Regie: Jim McBride; Drehbuch: McBride, L.M. Kit Carson nach À bout de souffle von Truffaut & Godard; Kamera: Richard H. Kline; Musik: Jack Nitzsche, Jerry Lee Lewis, Link Wray, Mink DeVille, Dexys Midnight Runners u.a.; Darsteller: Richard Gere, Valérie Kaprisky, Art Metrano, William Tepper. 35mm, Farbe, 100 min
 
Jim McBrides fantastische Neudeutung von Außer Atem im Geiste von sex & grand theft auto & rock’n’roll.

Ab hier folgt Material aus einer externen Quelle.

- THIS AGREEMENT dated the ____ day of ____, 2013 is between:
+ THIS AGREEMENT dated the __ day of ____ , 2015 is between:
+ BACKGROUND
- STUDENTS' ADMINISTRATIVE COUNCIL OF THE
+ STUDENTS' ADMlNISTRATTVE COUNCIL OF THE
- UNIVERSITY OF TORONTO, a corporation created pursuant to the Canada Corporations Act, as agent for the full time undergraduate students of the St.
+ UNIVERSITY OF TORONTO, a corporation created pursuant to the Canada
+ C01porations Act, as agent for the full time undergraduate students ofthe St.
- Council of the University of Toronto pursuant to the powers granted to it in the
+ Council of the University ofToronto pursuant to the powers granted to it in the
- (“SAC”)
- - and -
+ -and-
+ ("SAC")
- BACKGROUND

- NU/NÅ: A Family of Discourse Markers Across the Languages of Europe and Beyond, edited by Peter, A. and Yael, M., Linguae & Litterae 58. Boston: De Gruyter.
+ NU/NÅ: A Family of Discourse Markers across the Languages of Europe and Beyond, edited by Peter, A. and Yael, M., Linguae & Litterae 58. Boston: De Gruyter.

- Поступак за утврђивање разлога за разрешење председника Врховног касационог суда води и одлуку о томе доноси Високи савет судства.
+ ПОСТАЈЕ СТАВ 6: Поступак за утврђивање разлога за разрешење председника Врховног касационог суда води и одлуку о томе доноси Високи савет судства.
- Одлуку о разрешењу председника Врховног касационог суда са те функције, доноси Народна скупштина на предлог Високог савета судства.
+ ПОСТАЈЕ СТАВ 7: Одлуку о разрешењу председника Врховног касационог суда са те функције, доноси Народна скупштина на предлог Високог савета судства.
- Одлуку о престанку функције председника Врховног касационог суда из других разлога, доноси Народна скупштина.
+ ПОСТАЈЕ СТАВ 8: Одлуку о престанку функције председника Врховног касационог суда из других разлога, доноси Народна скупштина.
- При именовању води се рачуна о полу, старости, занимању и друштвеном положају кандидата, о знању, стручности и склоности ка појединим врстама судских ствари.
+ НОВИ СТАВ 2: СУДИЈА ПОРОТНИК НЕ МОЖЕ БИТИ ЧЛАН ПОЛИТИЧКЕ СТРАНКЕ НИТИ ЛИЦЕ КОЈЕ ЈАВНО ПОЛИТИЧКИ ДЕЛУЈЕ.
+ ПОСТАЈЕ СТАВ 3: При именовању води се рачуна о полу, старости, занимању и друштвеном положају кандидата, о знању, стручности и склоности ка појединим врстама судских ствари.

Einer der unterschätztesten Hollywoodfilme der 1980er Jahre, was rückblickend nicht frei von Ironie ist: Es wurde McBride als Sakrileg angekreidet, dass er den Godard-Klassiker gleichsam an seine kulturellen Ursprünge im grellhellen Los-Angeles-Noir zurückführte. Richard Gere spielt den Autodieb, der einen Polizisten getötet hat und auf der Flucht vor dem Gesetz bei einer französischen Architekturstudentin in L.A. landet, mit der er nach Mexiko fliehen will. Ein energiegeladener Thriller, schamlos, nachdrücklich und enorm vergnüglich over the top (samt delirierender Farbpalette), gespeist von Americana-Mythen: Silver-Surfer-Comics, Jerry-Lee-Lewis-Songs, southern drawl und B-Picture-Coolness. Bis in den Showdown: alles nur eine Frage des Timings und rücksichtsloser, tänzerischer Eleganz. (C.H.)